Когда Фельтен принес — на деревянном блюде — сыры, Петр вдруг побледнел, достал из кармана циркуль, промерил "Лимбургский", самый свой любимый, сыр и загремел:
— Сукин сын! Я ж велел никому "Лимбургский" не давать! А здесь — всего лишь половина! Где остальной?
— Сколько было, столько и подал, государь!
— Врешь!
— Может, кто ненароком и взял маленький ломтик…
— Ломтик?! — Петр достал записную книжку, раскрыл ее, приравнял циркуль к прошлой своей отметине. — Плут! Плут и дрянь! Больше половины самого дорогого сыра ужрали!
Он стукнул тростью об пол, но, увидав слезы в круглых голубых глазах метрдотеля, подниматься со стула не стал, вздохнул только:
— Все — жулье, ей-богу, все до одного… И чего людям не хватает?
— Веры, — ответил Голицын.
Андрей Иванович Остерман замер — как был с блином на вилке у рта; а Ягужинский — человек бесстрашный, особливо после трех рюмок анисовой, — поразился тому, как ответил государь:
— При чем тут вера, Дмитрий Михалыч? Просто-напросто ты Гоббсом перечитался, а он для Англии хорош, для нас — не всегда.
…Петр знал (не только служилые фискалы доносили ему обо всех; отбою не было от желавших написать на ближнего, дабы самому подняться), что Голицын хранил огромную библиотеку в своем подмосковном поместье, чуть ли не десять тысяч томов. Когда государь отправил его губернатором в Киев, Дмитрий Михайлович приблизил к себе наиболее талантливых студентов Духовной академии, гораздых в иностранных языках (оттуда, кстати, молодого монашка и рекомендовал ко двору, — государь не зря гневался на его самовластье в цензуре), и за неполных два года собрал у себя переводы Макиавелли, Вольфа, Локка. Был у него и экземпляр переведенного Пифендорфа, — потому-то Петр и завел разговор об этой книге на обеде, специально пригласивши Голицына, чего тот удостаивался в последнее время нечасто, особенно по причине своего — чем дальше, тем больше — неуживчивого норова.

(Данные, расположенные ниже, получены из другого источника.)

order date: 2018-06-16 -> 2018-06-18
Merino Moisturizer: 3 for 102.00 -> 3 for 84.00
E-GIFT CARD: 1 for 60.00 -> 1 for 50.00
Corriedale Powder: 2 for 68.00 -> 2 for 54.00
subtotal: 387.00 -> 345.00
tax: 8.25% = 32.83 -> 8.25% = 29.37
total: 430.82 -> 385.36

Вообще-то Петр предпочитал говорить с ним с глазу на глаз: чаще всего приходил к старику сам; по утрам терпеливо ждал: "Дед молится всерьез, вершит свои дела неспешно, меньше часа в красном углу не стоит"; тем не менее эта прилежность исстари заведенному порядку была Петру — в глубине души — приятней, чем ловкость Толстого, который в своем кабинете одну стену держал старорусскую (иконы новгородской школы, два лика, писанные древним умельцем Андрюшкою по прозвищу Руплев), а напротив вывесил бесстыдный портрет голой бабы, что вывез из Венеции, столь полюбившейся его сердцу еще в конце прошлого века.
Петр знал, что Голицын был недоволен публичным изданием Пифендорфа, но при этом в узком кругу молодых последователей из Духовной академии соглашался с немецким ученым, особенно когда тот обрушивался на нашу леность.
— Нашему мужику палка потребна постоянно, — говорил князь, — без понука никто работать не станет, слишком страна богата.
Когда один из молодых монахов, кончивший стажировку в Венской академии, возразил, что, мол, никто еще — после новгородских времен — не позволял русскому человеку получить свой интерес в деле, Голицын разгневался и монашка услал на север, в опалу.
— Не тебе, молокососу, учить меня пониманию русской души! За мною род, а за тобой?!
Что касается зависти, грубости и упрямства, о которых писал немец, то Голицын почитал это за клевету, ибо — судя по трудам Макиавелли, весьма ему полюбившимся, — именно на католическом Западе зависть (как некое следствие духовного затворничества) была одной из определяющих черт общества; упрямство же — коли оно разумно — казалось князю качеством достойным, а никак не зазорным: "Не будь упрям Александр — не стать бы ему Македонским; не был бы груб Владимир — быть нам по сю пору язычниками и Перуну молиться!"
Особенно тщательно в последнее время Голицын работал над переводами законоположений Швеции, Голландии, Англии и Франции.
И само собою вышло так, что вопросы государственного устройства в других странах, интересовавшие Голицына, могли найти толковый ответ у знатока по басурманским уложениям, а человеком, который начал давать князю ответы такого рода, был саксонец Фик — тайный и самый доверенный осведомитель государя.
Именно он и сообщил Петру, что Голицын, несмотря на свой консерватизм, не станет противиться сути новых реформ, коли их провозгласят, — более всего князя занимают вопросы формы: Голицына пугала возможность растворения русского духа, который, полагал он, ярче всего выражается в православии, единственном вероучении, могущем противостоять холодным схоластам папского двора.